I tensorflow/core/common_runtime/gpu/gpu_init.cc:102] Found device 0 with properties:
name: GeForce GTX 750 Ti
major: 5 minor: 0 memoryClockRate (GHz) 1.2545
pciBusID 0000:01:00.0
Total memory: 2.00GiB
Free memory: 1.79GiB
I tensorflow/core/common_runtime/gpu/gpu_init.cc:126] DMA: 0
I tensorflow/core/common_runtime/gpu/gpu_init.cc:136] 0: Y
I tensorflow/core/common_runtime/gpu/gpu_device.cc:755] Creating TensorFlow device (/gpu:0) → (device: 0, name: GeForce GTX 750 Ti$
2016-05-16 21:58:10.281520: step 0, loss = 4.68 (6.3 examples/sec; 20.168 sec/batch)
2016-05-16 21:58:13.245997: step 10, loss = 4.66 (616.7 examples/sec; 0.208 sec/batch)
2016-05-16 21:58:15.522023: step 20, loss = 4.64 (631.4 examples/sec; 0.203 sec/batch)
2016-05-16 21:58:17.588216: step 30, loss = 4.62 (622.5 examples/sec; 0.206 sec/batch)
2016-05-16 21:58:19.709766: step 40, loss = 4.60 (587.4 examples/sec; 0.218 sec/batch)
Chiming in to say that this also worked for me. Not the “cleanest” setup (apt regularly notifies me that /usr/lib/x86_64-linux-gnu/libcudnn.so.5 is not a symbolic link), but…it works! You definitely saved me some time, thank you for that.
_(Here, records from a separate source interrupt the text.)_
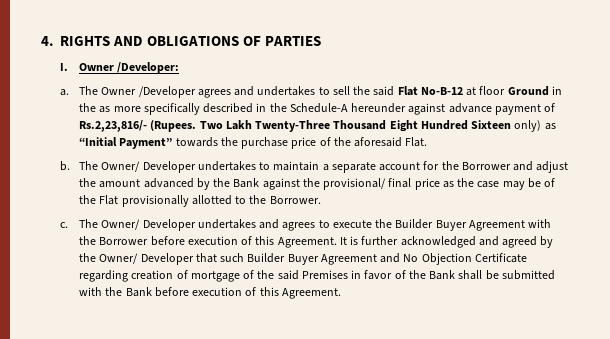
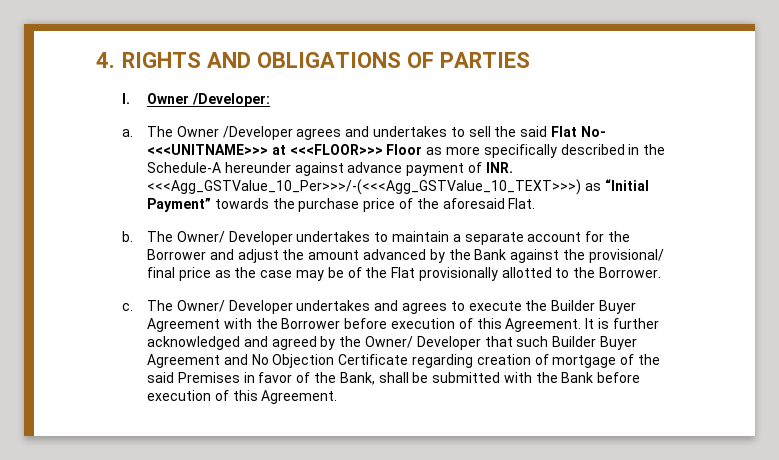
- The Owner /Developer agrees and undertakes to sell the said Flat No-B-12 at floor Ground in the as more specifically described in the Schedule-A hereunder against advance payment of Rs.2,23,816/- (Rupees. Two Lakh Twenty-Three Thousand Eight Hundred Sixteen only) as “Initial Payment” towards the purchase price of the aforesaid Flat.
+ The Owner /Developer agrees and undertakes to sell the said Flat No- <<<UNITNAME>>> at <<<FLOOR>>> Floor as more specifically described in the Schedule-A hereunder against advance payment of INR. <<<Agg_GSTValue_10_Per>>>/-(<<<Agg_GSTValue_10_TEXT>>>) as “Initial Payment” towards the purchase price of the aforesaid Flat.
- It is further acknowledged and agreed by the Owner/ Developer that such Builder Buyer Agreement and No Objection Certificate regarding creation of mortgage of the said Premises in favor of the Bank shall be submitted with the Bank before execution of this Agreement.
+ It is further acknowledged and agreed by the Owner/ Developer that such Builder Buyer Agreement and No Objection Certificate regarding creation of mortgage of the said Premises in favor of the Bank, shall be submitted with the Bank before execution of this Agreement.

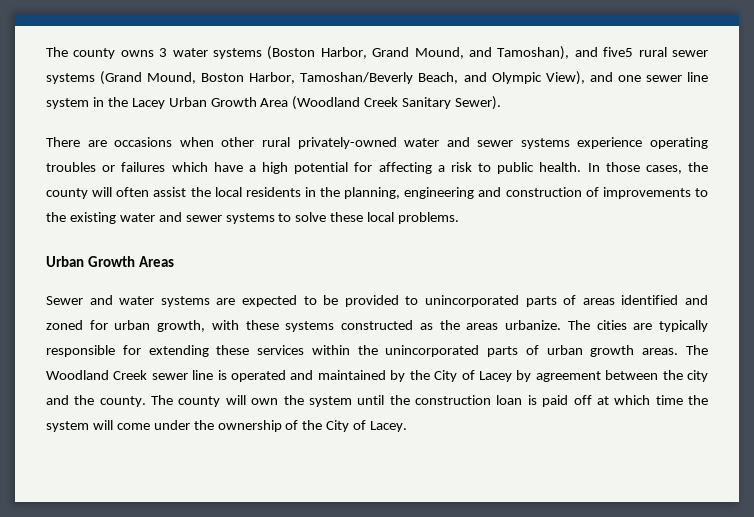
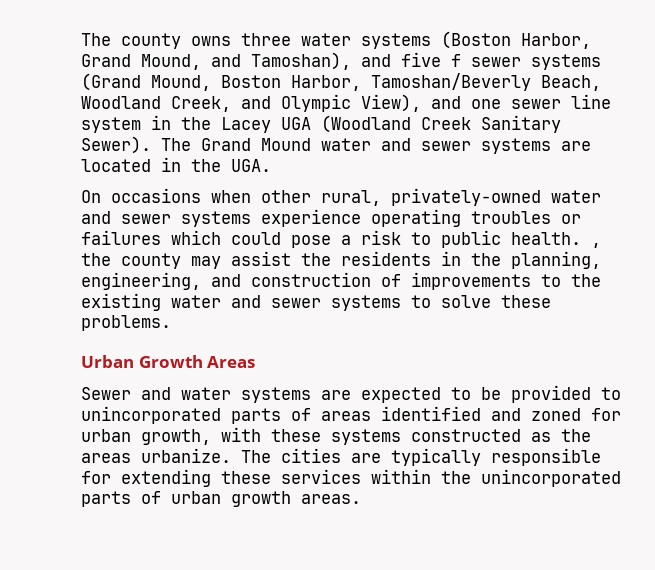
- The county owns 3 water systems (Boston Harbor, Grand Mound, and Tamoshan), and five5 rural sewer systems (Grand Mound, Boston Harbor, Tamoshan/Beverly Beach, and Olympic View), and one sewer line system in the Lacey Urban Growth Area (Woodland Creek Sanitary Sewer).
- There are occasions when other rural privately-owned water and sewer systems experience operating troubles or failures which have a high potential for affecting a risk to public health. In those cases, the county will often assist the local residents in the planning, engineering and construction of improvements to the existing water and sewer systems to solve these local problems.
+ The county owns three water systems (Boston Harbor, Grand Mound, and Tamoshan), and five f sewer systems (Grand Mound, Boston Harbor, Tamoshan/Beverly Beach, Woodland Creek, and Olympic View), and one sewer line system in the Lacey UGA (Woodland Creek Sanitary Sewer). The Grand Mound water and sewer systems are located in the UGA.
+ On occasions when other rural, privately-owned water and sewer systems experience operating troubles or failures which could pose a risk to public health. , the county may assist the residents in the planning, engineering, and construction of improvements to the existing water and sewer systems to solve these problems.
- The Woodland Creek sewer line is operated and maintained by the City of Lacey by agreement between the city and the county. The county will own the system until the construction loan is paid off at which time the system will come under the ownership of the City of Lacey.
I’m using cuDNN 5.0.5 deb packages from NVIDIA’s download site (installed with “sudo dpkg -i libcudnn5*.deb”), and the Ubuntu repo versions of the rest of the cuda toolkit / libraries. Using this approach, I didn’t have to copy over the cudnn files into the system directories (the deb puts them there for you), but I did use the above symlink approach to make it look like everything is installed in /usr/local/cuda. This worked great for the “./configure” step, thanks!